There can be little doubt that both the Governor and his late administration have erred. A conciliatory spirit would have avoided this crisis; they had an opportunity of placing this Province in a most enviable situation--they have neglected, or did not possess the ability to avail themselves of it; and I am sorry to say, that I am neither satisfied with their measures, nor can I place confidence in their judgment. At the same time I feel so thoroughly convinced of the necessity of having under the control of our Legislature the entire management of our internal concerns--without which any attempt at a thorough reformation would be useless--that I have my apprehensions, that any movement which would have a tendency to check its onward progress, would be injurious--the principle does not appear to be fully understood, or fully conceded. The time has not arrived--nevertheless I feel satisfied the Governor-General would admit it, and act fully up to it with any Cabinet which possessed his confidence, and thus bring it into action much earlier than persisting in the opposite course.

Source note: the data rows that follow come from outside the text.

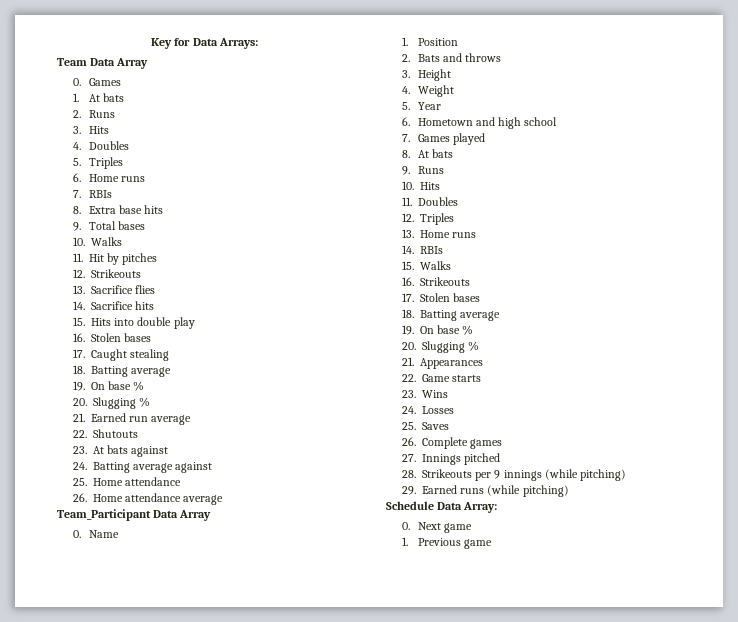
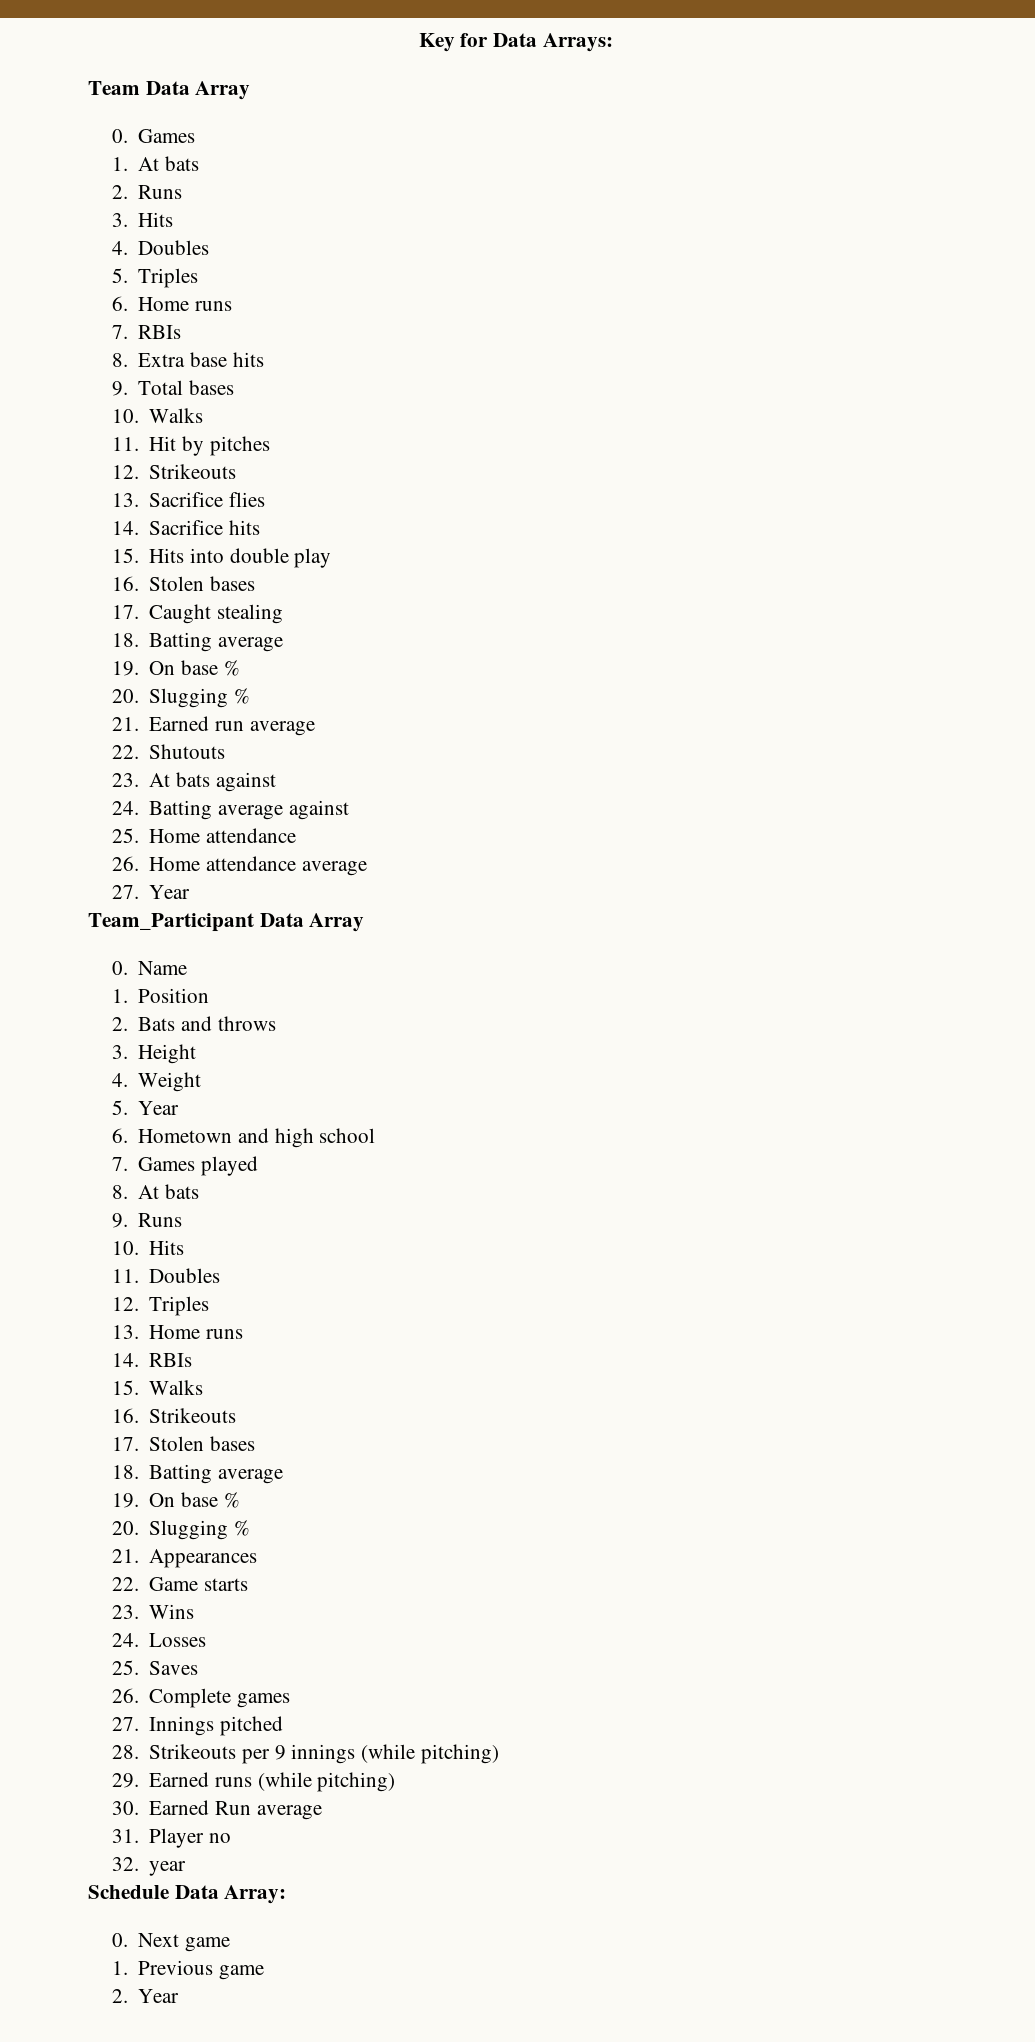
+ 27. Year
+ 30. Earned Run average
+ 31. Player no
+ 32. year
+ 2. Year

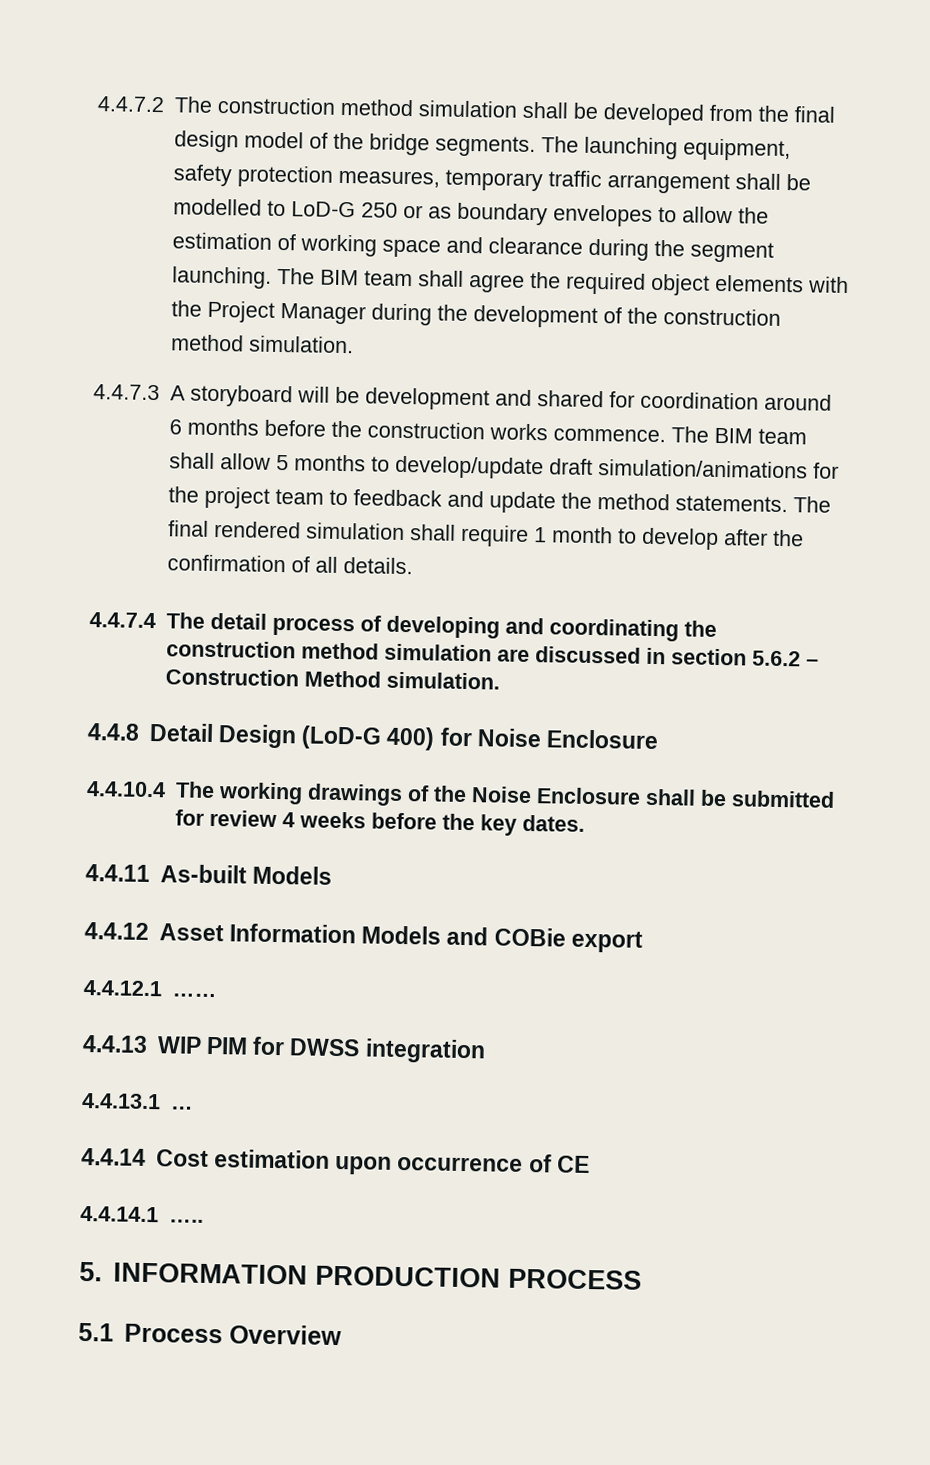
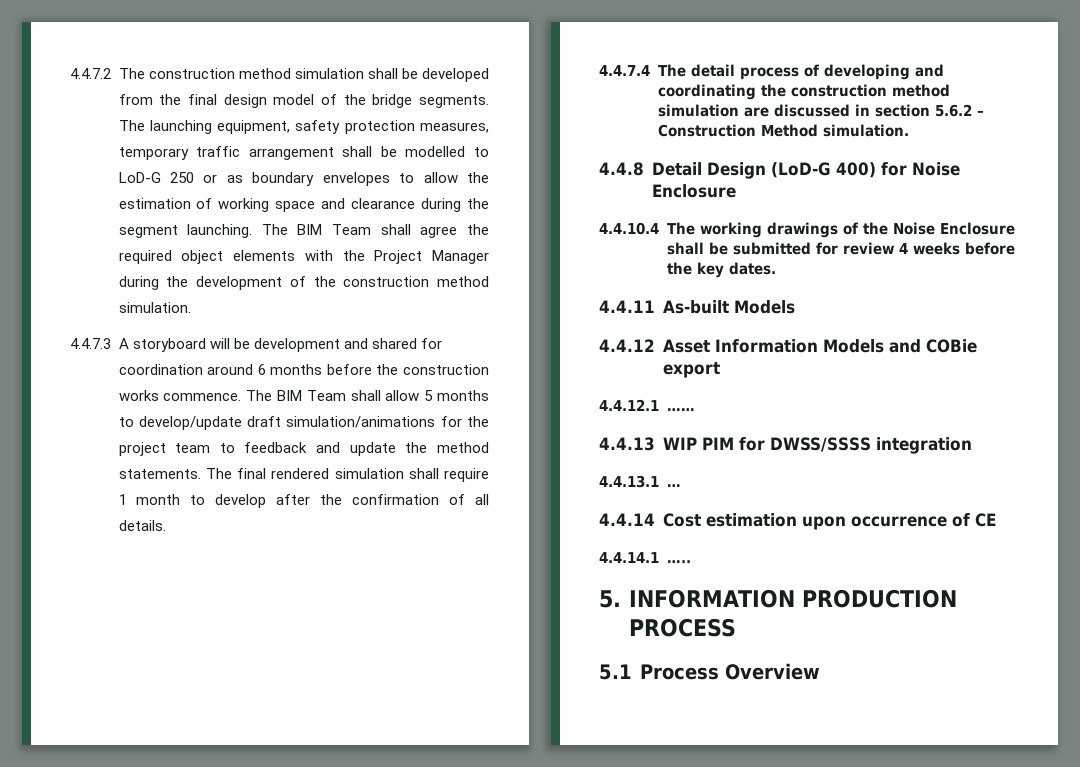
- The BIM team shall agree the required object elements with the Project Manager during the development of the construction method simulation.
+ The BIM Team shall agree the required object elements with the Project Manager during the development of the construction method simulation.
- The BIM team shall allow 5 months to develop/update draft simulation/animations for the project team to feedback and update the method statements.
+ The BIM Team shall allow 5 months to develop/update draft simulation/animations for the project team to feedback and update the method statements.
- 4.4.13 WIP PIM for DWSS integration
+ 4.4.13 WIP PIM for DWSS/SSSS integration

On the other hand, you are subject to the imputation of abandoning men who resigned for the maintenance of that principle, and few can doubt the honesty of purpose of Lafontaine and Baldwin.

Being thus placed on the horns of a dilemma, the wisest plan is, perhaps, to let matters take their course--at all events I have made up my mind to do so. I should be most happy to hear from you on the subject, knowing you have given those subjects much attention; and believing that your mind is devoted to promoting the best interests of your fellow countrymen, your opinions are received with attention, and always carry great weight with me.

To this letter from Mr. Merritt, Dr. Ryerson replied on the 20th January, 1844, as follows:--

After you called upon me, I turned my attention to the state of our public affairs, and reflected on them from various points of view. I concluded to state my views to His Excellency, if he requested me to do so, and also to Hon. S. B. Harrison, if I should see him.

Dr. Ryerson having gone to Kingston at the request of Sir Charles Metcalfe, saw Mr. Harrison, who urged him to state his views fully to the Governor-General. In the same letter to Mr. Merritt, Dr. Ryerson said:--The next day, in compliance with His Excellency's expressed wish, I laid before him the result of my reflections on the present state of our affairs, in an interview of three hours and a half. In them His Excellency expressed his full concurrence, and thanked me cordially for the trouble I had taken to wait upon him and state at large what he considered of so much importance. In addition to the question at issue between Sir Charles Metcalfe and his late Councillors, Dr. Ryerson discussed with him the subject of the reconstruction of his Cabinet. The result he thus states in his letter to Mr. Merritt:--I cannot of course enter into every one of the subjects to which I referred in my conversation with the Governor-General. Mr. Harrison has doubtless written to you on the whole matter. The result was that Mr. Harrison will take office if you will.[122]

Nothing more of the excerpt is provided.